WHAT TO DO: Exactly the lines from the one containing "align-items: flex-end ->" through the end of the listing must make up the answer, with no pictures included.

DATA FOR REVIEW:
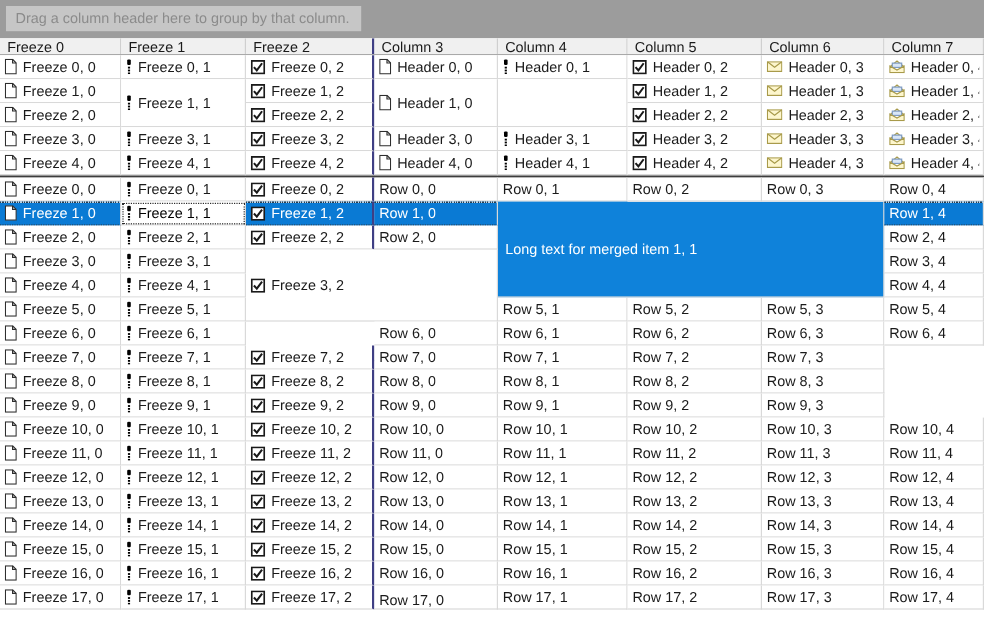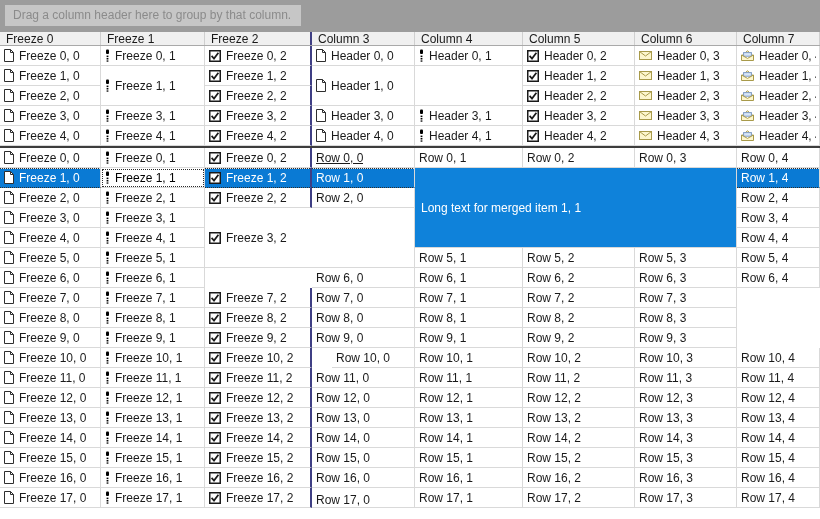"Row 0, 0" div.cell { text-decoration: underline -> none }
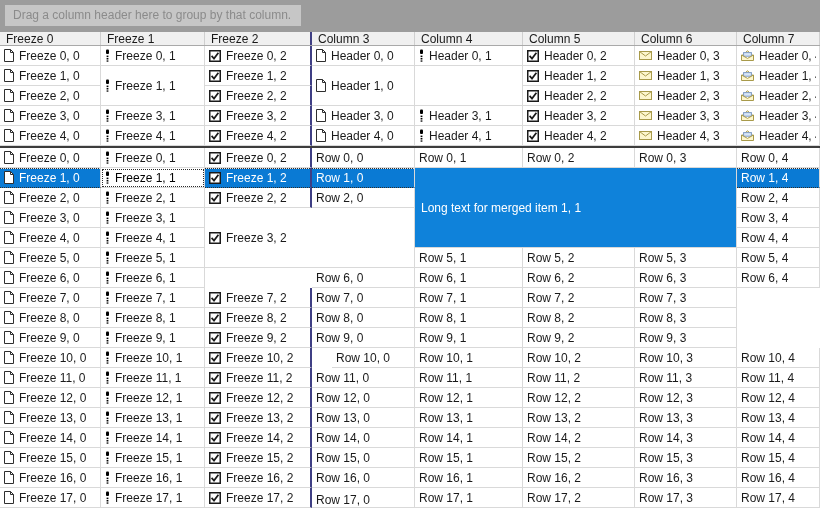"Row 10, 0" div.cell { margin-left: 20px -> none }
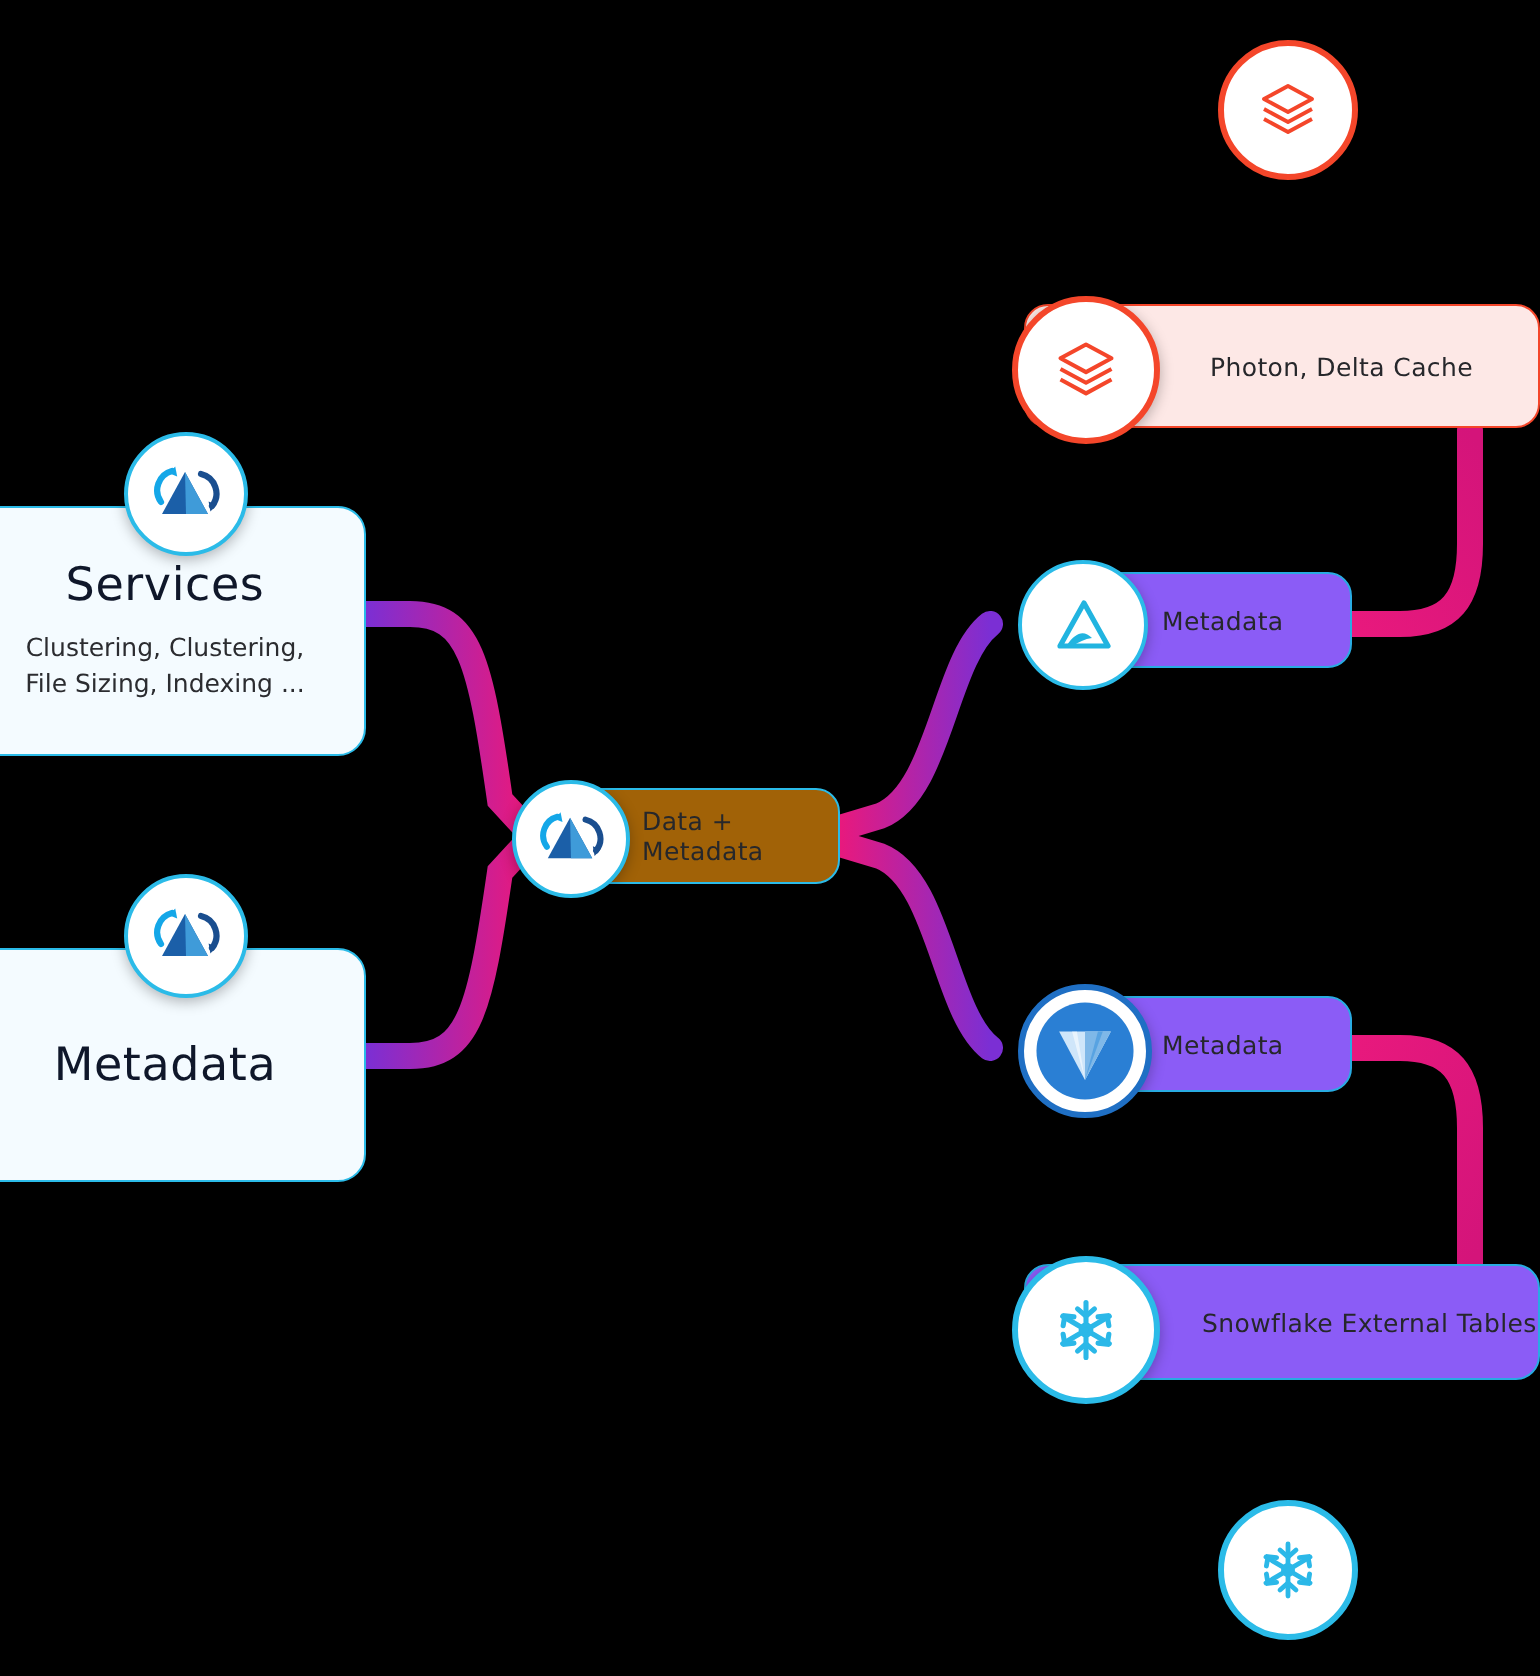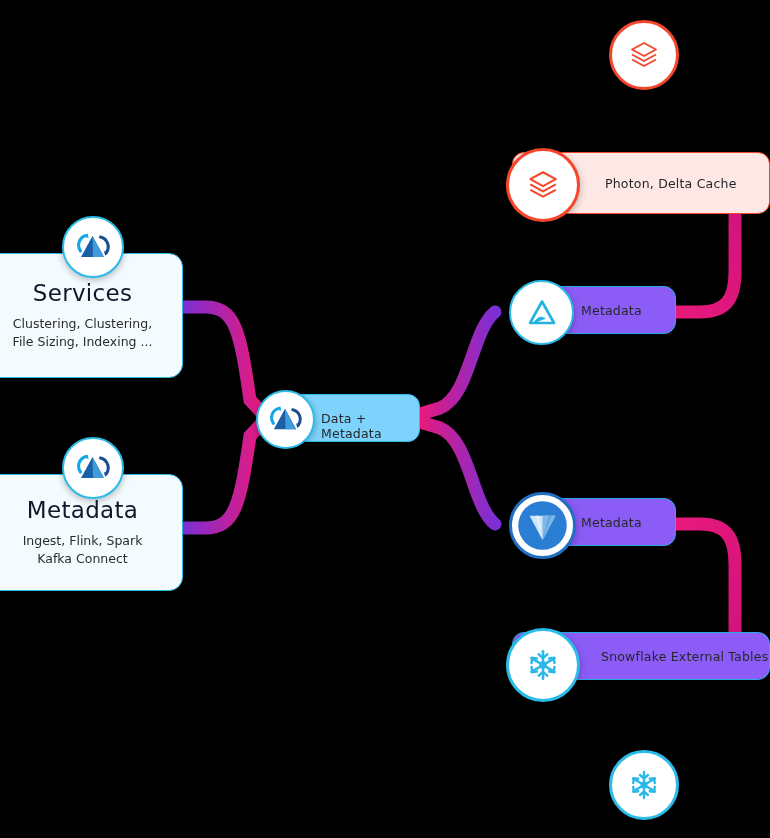"Data + Metadata" .card.white { align-items: flex-end -> none; background: #7dd3fc -> #a16207 }
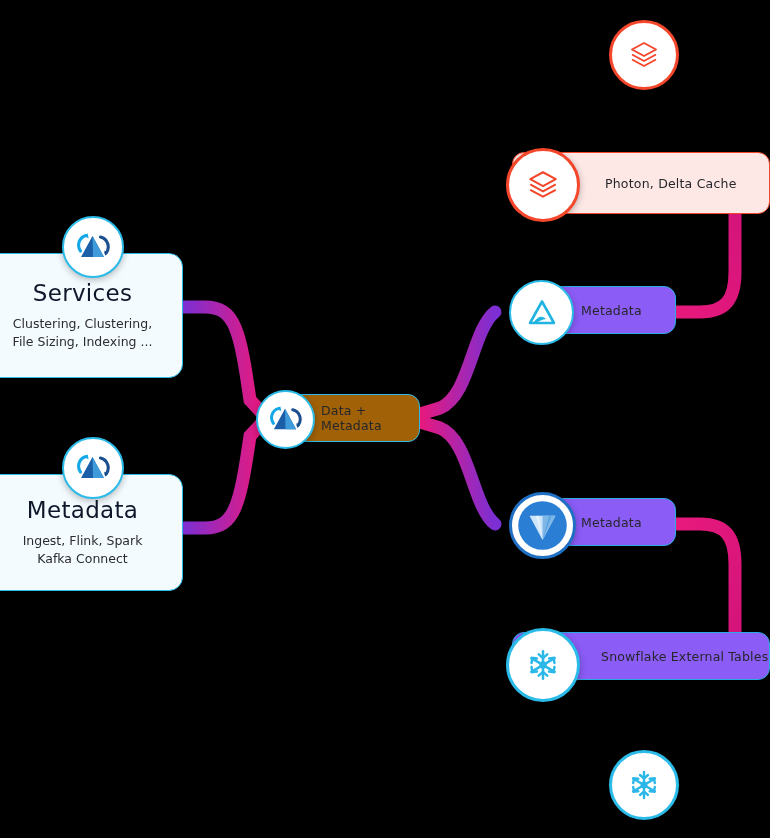"Ingest, Flink, Spark" div.sub { html: <div> <span>Ingest, Flink, Spark</span><br> <span>Kafka Connect</span> </div> -> none }
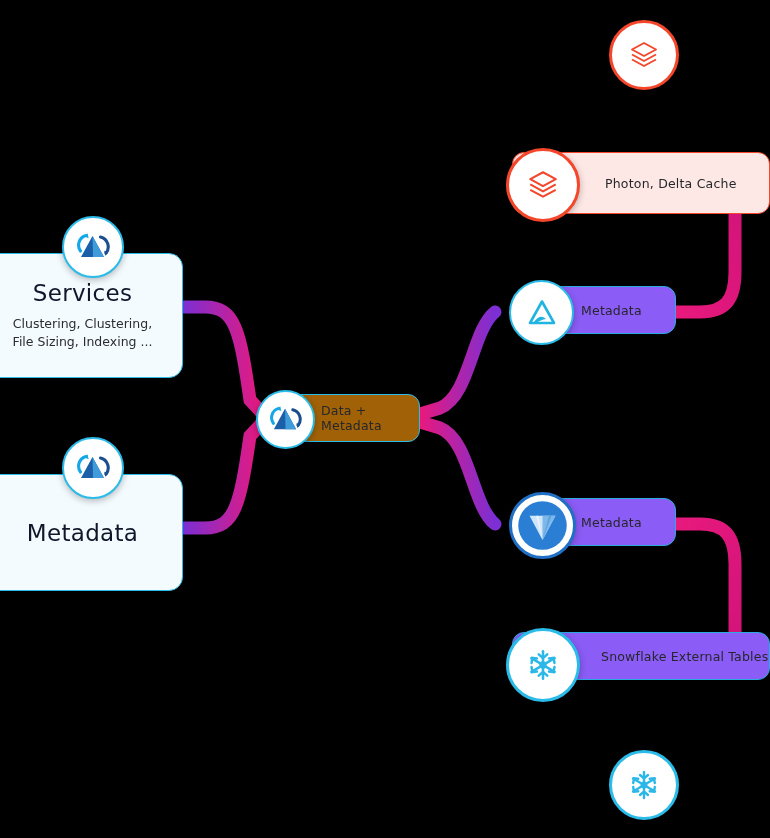"Snowflake External Tables" div.node { height: 48px -> 58px }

WRITTEN ANSWER:
"Data + Metadata" .card.white { align-items: flex-end -> none; background: #7dd3fc -> #a16207 }
"Ingest, Flink, Spark" div.sub { html: <div> <span>Ingest, Flink, Spark</span><br> <span>Kafka Connect</span> </div> -> none }
"Snowflake External Tables" div.node { height: 48px -> 58px }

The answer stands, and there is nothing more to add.